Heinz this week launched a trial Facebook store with the purpose of selling the first 3000 limited edition bottles of their Tomato Ketchup with Balsamic Vinegar exclusively to their Facebook fans.

Following several brands who have taken the f-commerce plunge recently, Heinz decided on this approach mainly to boost their number of Facebook followers – you need to ‘like’ their page before you can buy the limited edition product.

Interestingly, it took me a while to find the campaign store on Facebook as their Global approach seems quite messy and the US (and most active) page does not offer any link into other countries. However, it did give me the opportunity to see what the US were doing, and it seems that they are doing quite a lot! Perhaps this initiative is the UK’s start at catching up to their US counterparts?

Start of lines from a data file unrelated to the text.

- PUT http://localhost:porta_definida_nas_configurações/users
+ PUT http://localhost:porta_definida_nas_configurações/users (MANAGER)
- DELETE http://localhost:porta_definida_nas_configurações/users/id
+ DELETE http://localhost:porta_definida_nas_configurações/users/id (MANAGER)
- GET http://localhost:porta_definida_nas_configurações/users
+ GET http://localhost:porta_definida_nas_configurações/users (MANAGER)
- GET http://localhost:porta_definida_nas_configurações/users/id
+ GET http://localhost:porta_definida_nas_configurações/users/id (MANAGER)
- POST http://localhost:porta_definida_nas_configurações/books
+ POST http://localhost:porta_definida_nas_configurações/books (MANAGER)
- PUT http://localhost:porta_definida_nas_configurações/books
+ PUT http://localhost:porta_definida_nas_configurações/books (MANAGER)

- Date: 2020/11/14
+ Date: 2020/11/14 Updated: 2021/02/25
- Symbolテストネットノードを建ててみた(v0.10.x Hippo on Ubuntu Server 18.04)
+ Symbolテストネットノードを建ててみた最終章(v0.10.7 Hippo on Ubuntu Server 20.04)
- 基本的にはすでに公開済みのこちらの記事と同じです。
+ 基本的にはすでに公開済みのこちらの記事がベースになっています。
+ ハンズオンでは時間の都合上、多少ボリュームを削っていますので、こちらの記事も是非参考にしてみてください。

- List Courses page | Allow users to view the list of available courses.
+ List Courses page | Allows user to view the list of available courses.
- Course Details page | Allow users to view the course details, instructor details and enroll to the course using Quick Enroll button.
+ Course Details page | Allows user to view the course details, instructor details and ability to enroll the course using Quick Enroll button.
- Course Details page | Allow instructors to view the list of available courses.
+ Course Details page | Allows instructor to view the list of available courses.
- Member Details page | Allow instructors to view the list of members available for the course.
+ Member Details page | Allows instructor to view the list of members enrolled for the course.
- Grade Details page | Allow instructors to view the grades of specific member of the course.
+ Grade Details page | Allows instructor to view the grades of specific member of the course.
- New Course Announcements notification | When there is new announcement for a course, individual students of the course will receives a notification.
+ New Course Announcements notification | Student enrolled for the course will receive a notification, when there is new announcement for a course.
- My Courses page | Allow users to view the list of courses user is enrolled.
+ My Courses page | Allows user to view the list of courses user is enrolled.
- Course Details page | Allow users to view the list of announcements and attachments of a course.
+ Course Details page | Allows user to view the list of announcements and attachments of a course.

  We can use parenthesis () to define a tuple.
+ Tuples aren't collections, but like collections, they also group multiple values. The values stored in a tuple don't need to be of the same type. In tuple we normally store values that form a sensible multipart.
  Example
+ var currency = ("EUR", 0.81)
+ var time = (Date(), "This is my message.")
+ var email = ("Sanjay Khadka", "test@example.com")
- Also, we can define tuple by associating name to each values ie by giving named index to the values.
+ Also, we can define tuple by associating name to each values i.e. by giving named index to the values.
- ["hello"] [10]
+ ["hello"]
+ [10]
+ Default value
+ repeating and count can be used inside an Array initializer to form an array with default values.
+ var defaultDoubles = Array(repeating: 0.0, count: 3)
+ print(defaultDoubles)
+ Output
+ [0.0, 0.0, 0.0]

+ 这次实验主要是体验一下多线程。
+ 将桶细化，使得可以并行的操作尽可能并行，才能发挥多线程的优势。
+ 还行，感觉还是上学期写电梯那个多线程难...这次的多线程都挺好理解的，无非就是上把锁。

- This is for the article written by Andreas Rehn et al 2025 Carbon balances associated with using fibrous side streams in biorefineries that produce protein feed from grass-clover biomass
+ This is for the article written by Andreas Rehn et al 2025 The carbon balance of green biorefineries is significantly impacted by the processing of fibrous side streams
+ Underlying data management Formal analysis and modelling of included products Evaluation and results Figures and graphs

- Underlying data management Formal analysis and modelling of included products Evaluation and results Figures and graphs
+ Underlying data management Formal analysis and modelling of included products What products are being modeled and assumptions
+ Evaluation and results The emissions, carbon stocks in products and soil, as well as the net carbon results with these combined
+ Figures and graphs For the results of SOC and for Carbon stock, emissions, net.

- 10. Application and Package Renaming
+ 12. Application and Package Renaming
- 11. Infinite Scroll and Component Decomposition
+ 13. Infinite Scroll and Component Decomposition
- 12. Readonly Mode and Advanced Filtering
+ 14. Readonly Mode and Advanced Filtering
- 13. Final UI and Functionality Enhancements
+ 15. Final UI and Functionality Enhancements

Nice idea, but still some way to go…..

4. Mastercard & UN Women – Project Inspire

There seems to be a real surge in the amount of social-corporate-responsibility campaigns there are at the moment, and the latest to join the list is ‘Project Inspire’ by Mastercard & UN Women Singapore.

The campaign aims to inspire people to either upload a 5 minute video or send a written proposal as to how they would ’empower’ women from around the World. The winner will be chosen from 10 finalists after presenting to the judges in August 2011 and will receive a $25k prize in order to fund the development of their idea. A little like the Toyota Crowdsourcing which I blogged about last week, don’t you think!?

The launch of this year-long initiative ties in with the 100th International Womens Day which fell this week, and is centered around the campaign website The plans are to follow the winner in the development of their ‘idea’ and to therefore keep the online community alive. Great to see that they have planned long-term.